Culture shock is not something that is talked about often, but it’s a very real thing. You may have experienced it when you traveled out of the country for the first time, if you studied abroad, or even when you returned to the United States after studying abroad. Often there is a lot of emphasis on culture shock that may occur when you arrive to the new country, but less about when you have to leave it. My hope is that this post benefits anyone who has moved to a different country, or moved back, and had a hard time finding their footing.
I thought a lot about culture shock during the beginning of quarantine and lockdown, the major exodus happening across the world as citizens were called home before borders closed. I have friends who had to flee Italy back to the U.S. and the Netherlands. Suddenly they found themselves at home and in a totally different situation than they had been for the past few months. My sister had to leave her study abroad program in London during this stressful time, and I have no doubt that the added uncertainty of a global pandemic made settling back at home in Minnesota that much harder.

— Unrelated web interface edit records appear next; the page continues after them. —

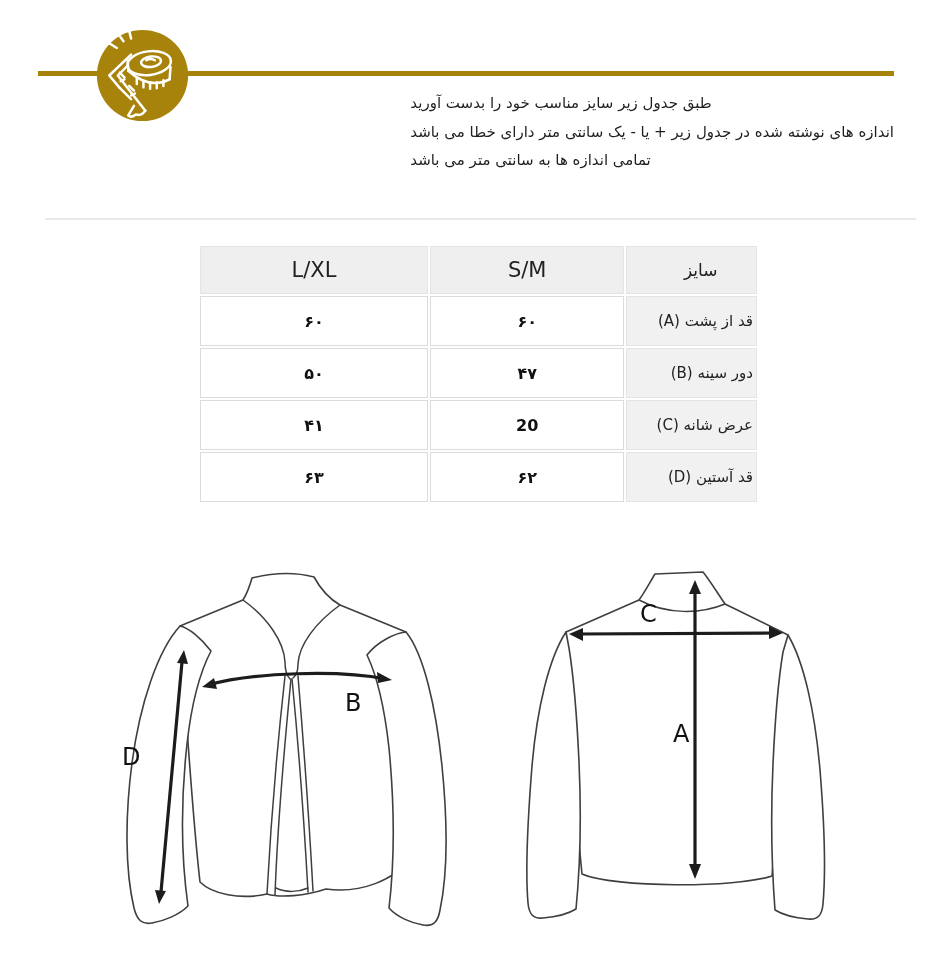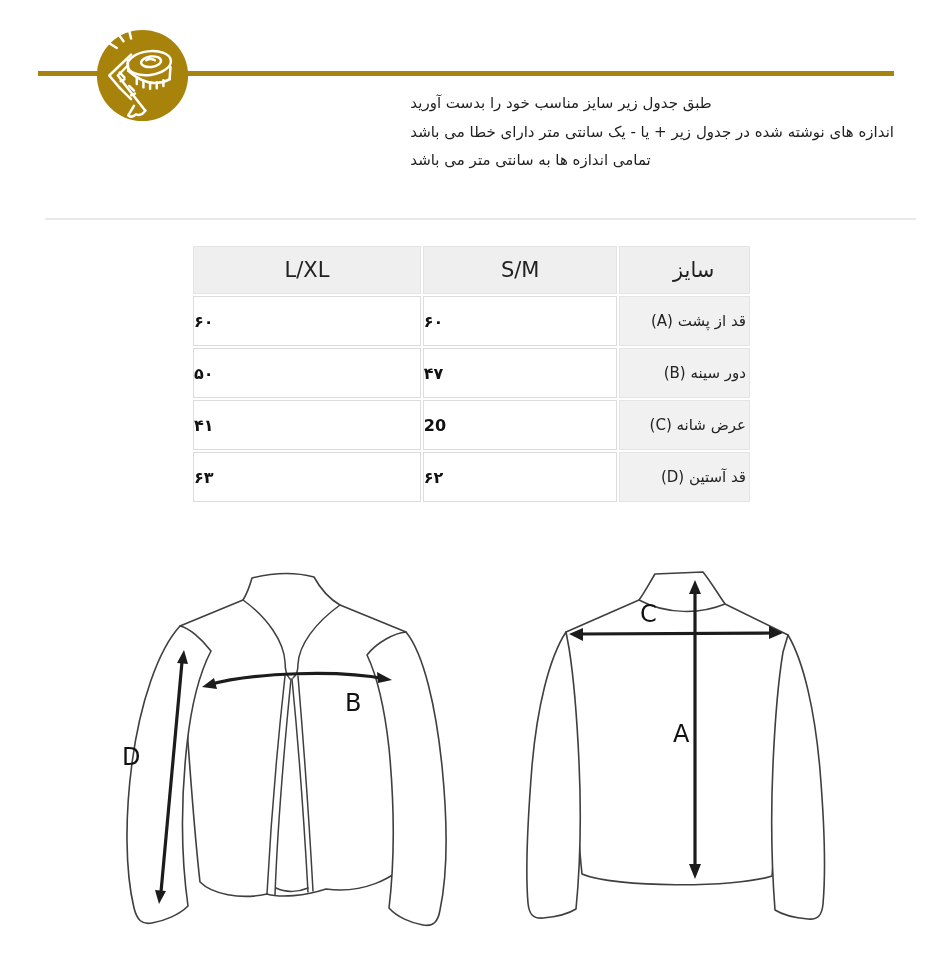"L/XL" .size-table { left: 191px -> 198px }
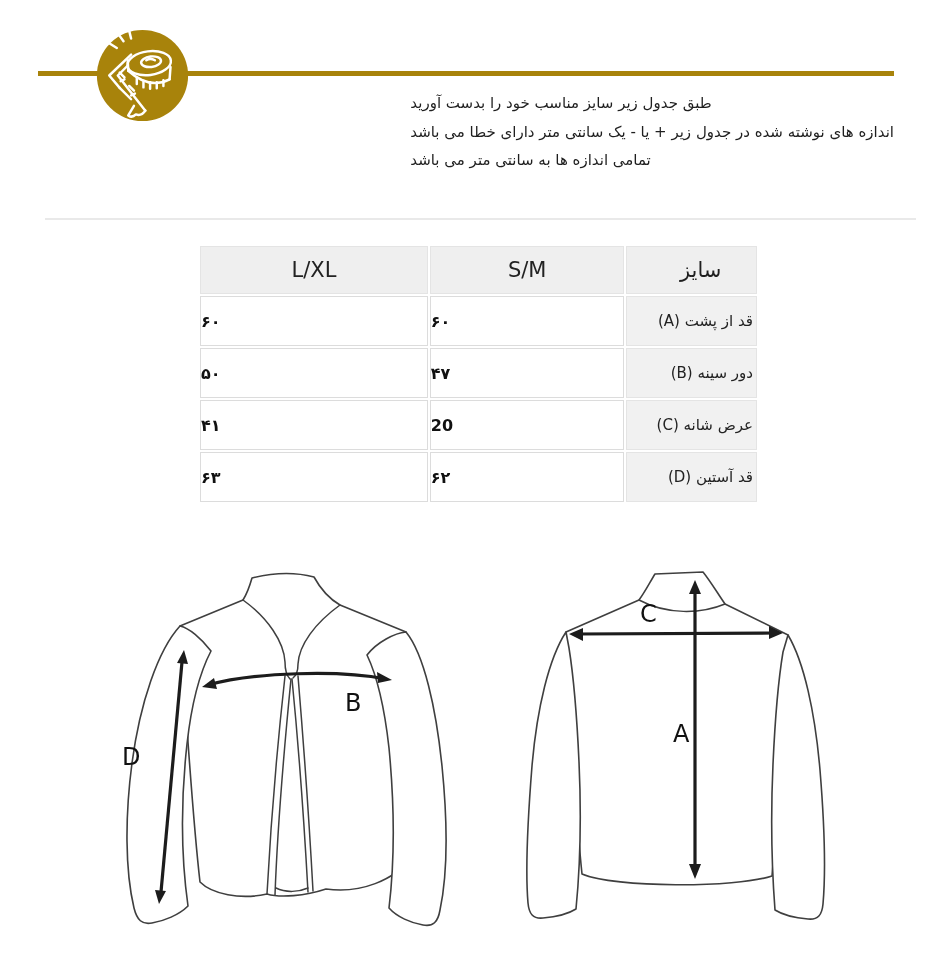"سایز" .th-size { font-size: 21px -> 17px }
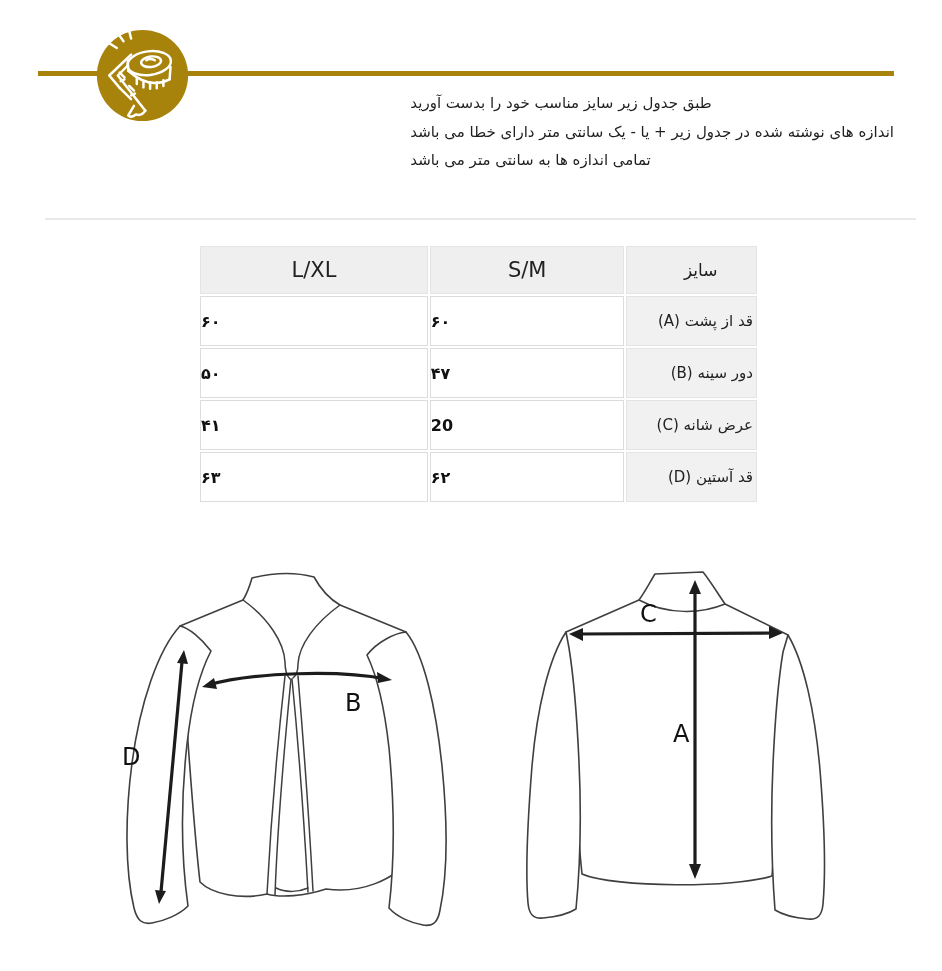"۶۰" .cell-num { text-align: none -> center }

I’m not going to focus on the pandemic in this post but rather cultural shock in the broader term. This is something I’ve thought about writing since I got back from studying abroad in Florence in 2017, and more recently from Rome right before Christmas last year. Instead of having culture shock when I arrived in Italy, I had it when I came home to the U.S. (so I guess it was really reverse culture shock). I think it says a lot that I fit in immediately when I arrived in Italy, but struggled the most “coming home.”
About a month into study abroad, I ran into a friend from my university in the states while out one night in Florence. She immediately began gushing about how no one tells you how hard it is to adjust to being abroad. How much she missed home, how sad she was, how hard it was, etc. I tried my best to console her and make her more excited about the opportunity as she relayed her feelings to me, but I couldn’t relate to her feelings at all. I hadn’t cried once about being homesick.
I hadn’t had the same experience she had, missing things and finding it hard to adjust. I had actually come to resent anything in Florence that was “American,” like to-go coffee and Subway, and I didn’t miss anything from home (except my family and friends, but even then I was getting by with a few video calls here and there). I was in a constant state of discovery, endlessly enchanted by the world, learning about cultures through everyday encounters, speaking a new language, and inspired by everything I saw. I didn’t care about finding a Starbucks or missing anything.
Reverse Culture Shock
Fast forward five months when I had to return home and WOW. Reverse culture shock hit me smack dab in the face, and hard. I had a horrible time adjusting back to life in America, mostly because I was unwilling. I didn’t want to adjust (and part of me still doesn’t). I loved the person I was, the person I became while I was in Italy. She was a freer, more independent and confident, carefree, and happier version of me, and I wanted to keep her forever.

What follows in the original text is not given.